Exactly the lines from the one holding "-22,8 +22,8 @@" through the last line of the listing below must appear in the answer, and no pictures.

┌────────

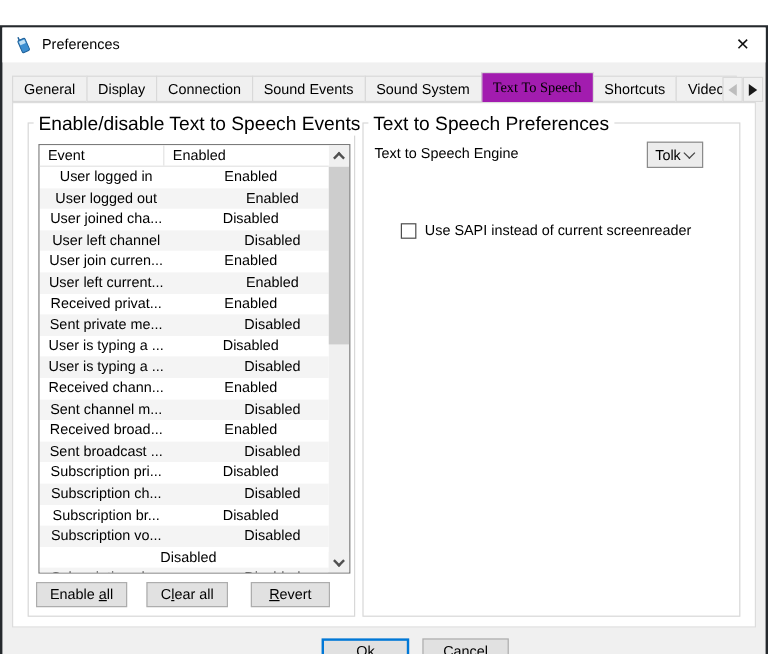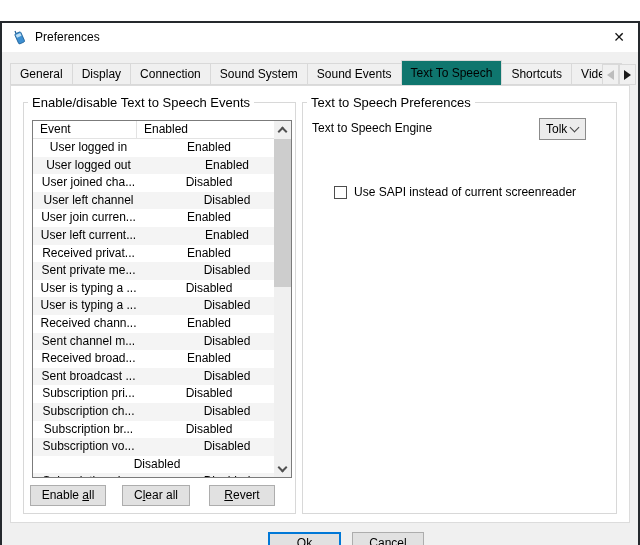--- a/index.html
+++ b/index.html
@@ -115,8 +115,8 @@
         <div class="tab">General</div>
         <div class="tab">Display</div>
         <div class="tab">Connection</div>
+        <div class="tab">Sound Events</div>
         <div class="tab">Sound System</div>
-        <div class="tab">Sound Events</div>
         <div class="tab active">Text To Speech</div>
         <div class="tab">Shortcuts</div>
         <div class="tab">Video</div>

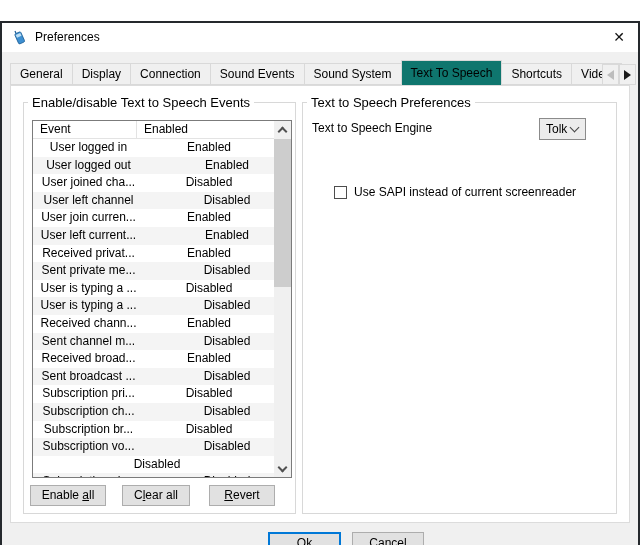--- a/index.html
+++ b/index.html
@@ -22,8 +22,8 @@
   .tab { height:22px; line-height:21px; padding:0 9px; background:#f0f0f0;
     border:1px solid #d9d9d9; margin-left:-1px; white-space:nowrap; z-index:1; }
   .tab:first-child { margin-left:0; }
-  .tab.active { height:25px; margin-top:-3px; line-height:25px; background:#0f766e;
-    border-bottom:none; z-index:3; position:relative; }
+  .tab.active { height:25px; margin-top:-3px; line-height:25px; background:#a21caf;
+    border-bottom:none; z-index:3; position:relative;font-family:Liberation Serif, serif; }
   .tab-scrollers { position:absolute; left:600px; top:41px; z-index:4; display:flex; }
   .tab-scroll-btn { width:17px; height:21px; background:#f0f0f0; border:1px solid #d9d9d9;
     display:flex; align-items:center; justify-content:center; }

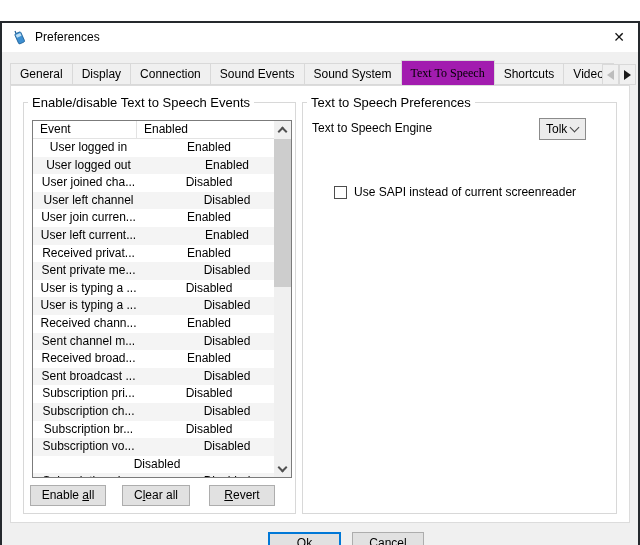--- a/index.html
+++ b/index.html
@@ -37,7 +37,7 @@
 
   .groupbox { position:absolute; border:1px solid #d8d8d8; }
   .gb-title { position:absolute; top:-8px; left:4px; background:#fff; padding:0 4px;
-    font-size:13px; white-space:nowrap; }
+    font-size:16px; white-space:nowrap; }
   .gb-left  { left:12px;  top:16px; width:273px; height:412px; }
   .gb-right { left:291px; top:16px; width:315px; height:412px; }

└────────

→ **Solution to this exercise**
@@ -22,8 +22,8 @@
   .tab { height:22px; line-height:21px; padding:0 9px; background:#f0f0f0;
     border:1px solid #d9d9d9; margin-left:-1px; white-space:nowrap; z-index:1; }
   .tab:first-child { margin-left:0; }
-  .tab.active { height:25px; margin-top:-3px; line-height:25px; background:#0f766e;
-    border-bottom:none; z-index:3; position:relative; }
+  .tab.active { height:25px; margin-top:-3px; line-height:25px; background:#a21caf;
+    border-bottom:none; z-index:3; position:relative;font-family:Liberation Serif, serif; }
   .tab-scrollers { position:absolute; left:600px; top:41px; z-index:4; display:flex; }
   .tab-scroll-btn { width:17px; height:21px; background:#f0f0f0; border:1px solid #d9d9d9;
     display:flex; align-items:center; justify-content:center; }

--- a/index.html
+++ b/index.html
@@ -37,7 +37,7 @@
 
   .groupbox { position:absolute; border:1px solid #d8d8d8; }
   .gb-title { position:absolute; top:-8px; left:4px; background:#fff; padding:0 4px;
-    font-size:13px; white-space:nowrap; }
+    font-size:16px; white-space:nowrap; }
   .gb-left  { left:12px;  top:16px; width:273px; height:412px; }
   .gb-right { left:291px; top:16px; width:315px; height:412px; }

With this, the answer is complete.